/---

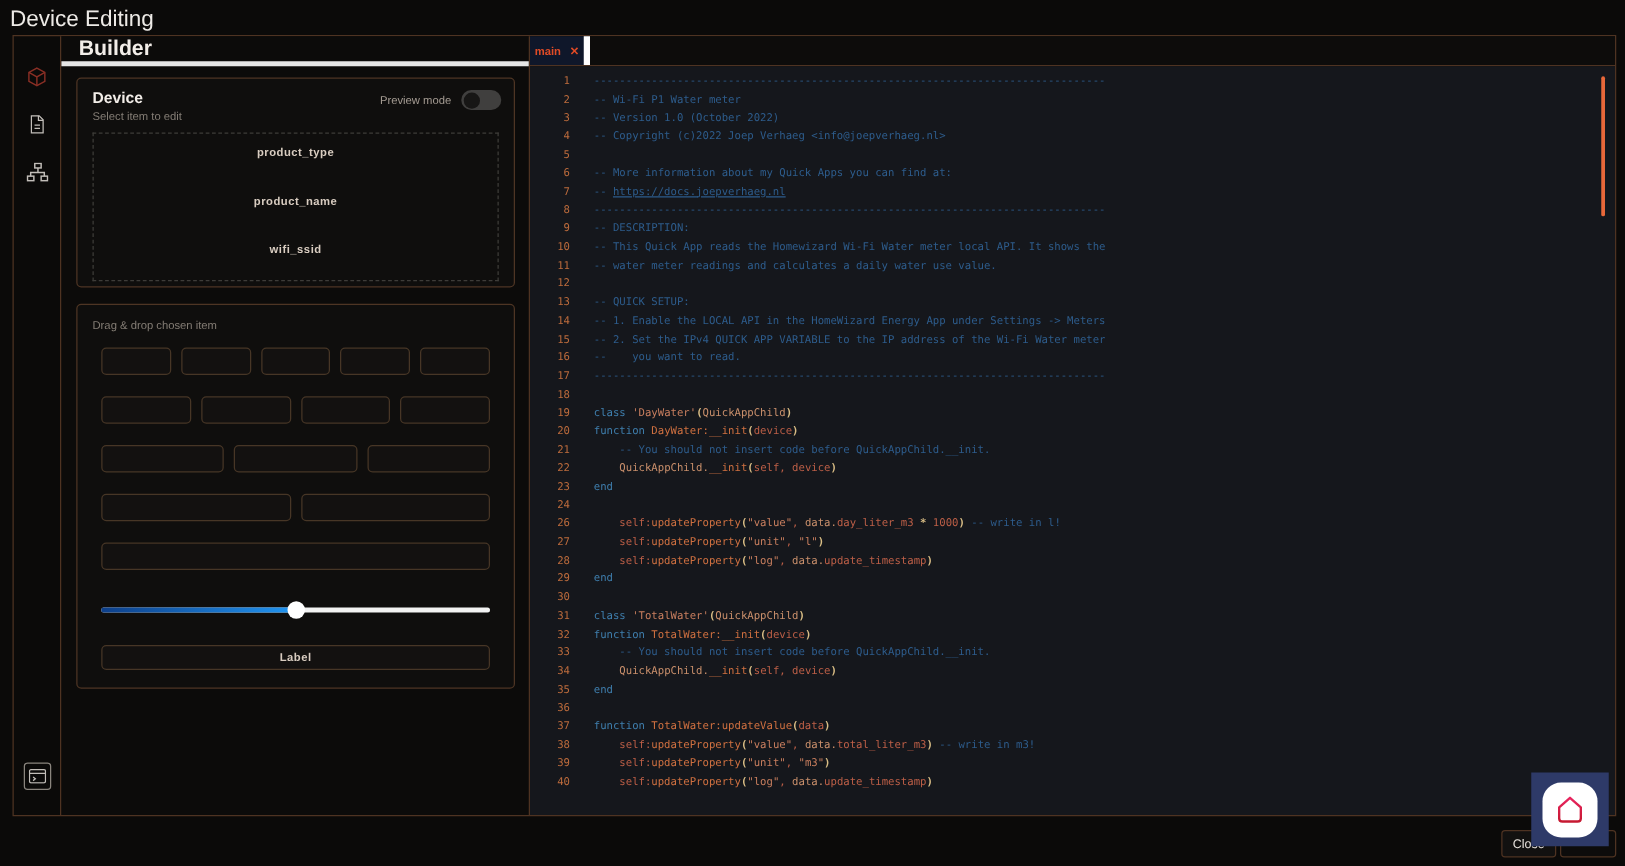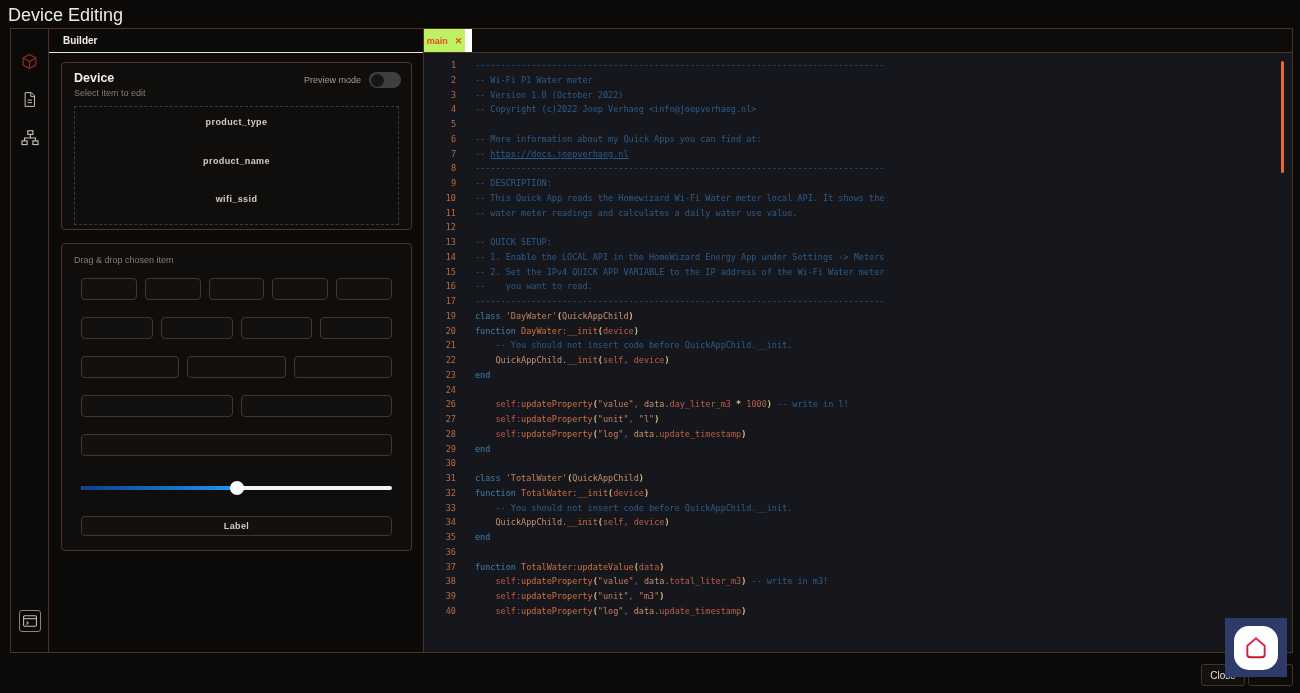--- a/index.html
+++ b/index.html
@@ -21,8 +21,8 @@
 
   
   .builder { width:375px; border-right:1px solid #4e3322; display:flex; flex-direction:column; background:#0c0b0a; }
-  .builder-header { height:24px; border-bottom:1px solid #e5e5e5; display:flex; align-items:center;
-                    padding-left:14px; font-size:10px; font-weight:bold; color:#f2ede8; }
+  .builder-header { height:24px; border-bottom:4px solid #e5e5e5; display:flex; align-items:center;
+                    padding-left:14px; font-size:17px; font-weight:bold; color:#f2ede8; }
   .builder-body { padding:9px 11px 0 12px; }
 
   .card { border:1px solid #4e3524; border-radius:4px; background:#0f0e0d; }

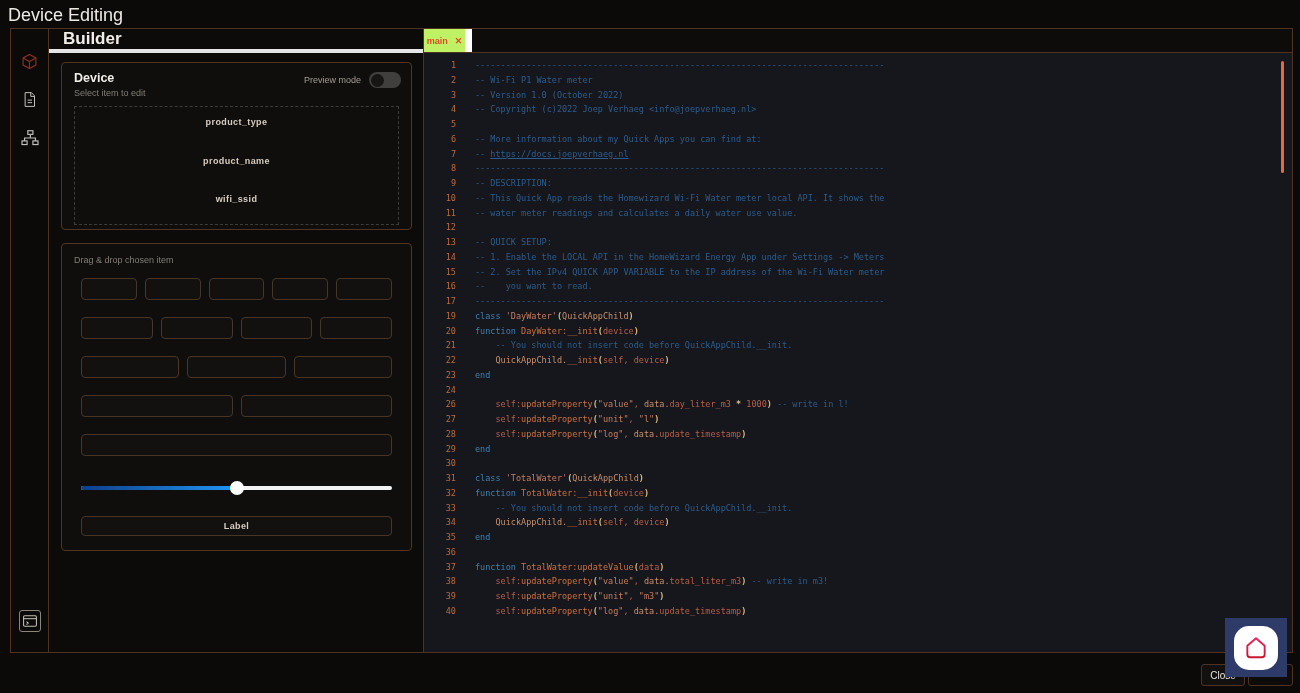--- a/index.html
+++ b/index.html
@@ -58,7 +58,7 @@
   
   .editor { flex:1; display:flex; flex-direction:column; min-width:0; }
   .tabbar { height:24px; border-bottom:1px solid #4e3322; display:flex; background:#0d0c0b; }
-  .tab { width:48px; border-right:7px solid #ffffff; background:#bef264;
+  .tab { width:48px; border-right:5px solid #ffffff; background:#0f172a;
          display:flex; align-items:center; justify-content:center; gap:7px; cursor:pointer; }
   .tab-label { font-size:9px; font-weight:bold; color:#e04b26; }
   .tab-close { font-size:9px; font-weight:bold; color:#e04b26; cursor:pointer; }

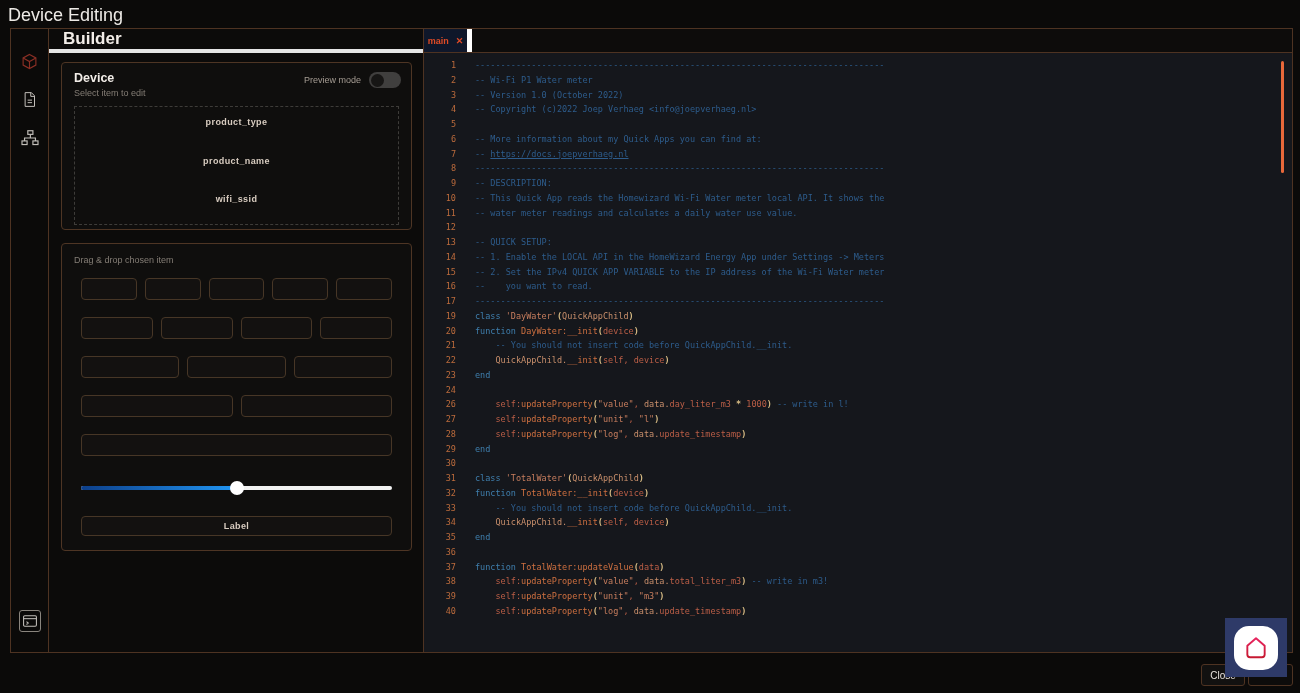--- a/index.html
+++ b/index.html
@@ -216,6 +216,7 @@
           <div class="code-line"><span class="ln">15</span><span><span class="tok-cm">-- 2. Set the IPv4 QUICK APP VARIABLE to the IP address of the Wi-Fi Water meter</span></span></div>
           <div class="code-line"><span class="ln">16</span><span><span class="tok-cm">--    you want to read.</span></span></div>
           <div class="code-line"><span class="ln">17</span><span><span class="tok-cm">--------------------------------------------------------------------------------</span></span></div>
+          <div class="code-line"><span class="ln">18</span><span></span></div>
           <div class="code-line"><span class="ln">19</span><span><span class="tok-kw">class</span><span class="tok-pl"> </span><span class="tok-str">'DayWater'</span><span class="tok-pr">(</span><span class="tok-obj">QuickAppChild</span><span class="tok-pr">)</span></span></div>
           <div class="code-line"><span class="ln">20</span><span><span class="tok-kw">function</span><span class="tok-fn"> DayWater:__init</span><span class="tok-pr">(</span><span class="tok-pl">device</span><span class="tok-pr">)</span></span></div>
           <div class="code-line"><span class="ln">21</span><span><span class="tok-cm">    -- You should not insert code before QuickAppChild.__init.</span></span></div>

\---

EXERCISE DESCRIPTION:
Lines from the one above containing "font-weight:bold; color:#e04b26; cursor:pointer;" down to the one containing "-216,6 +216,7 @@" should be transcribed exactly, with both ends kept and no pictures.

TASK RESPONSE:
   .tab-close { font-size:9px; font-weight:bold; color:#e04b26; cursor:pointer; }

--- a/index.html
+++ b/index.html
@@ -216,6 +216,7 @@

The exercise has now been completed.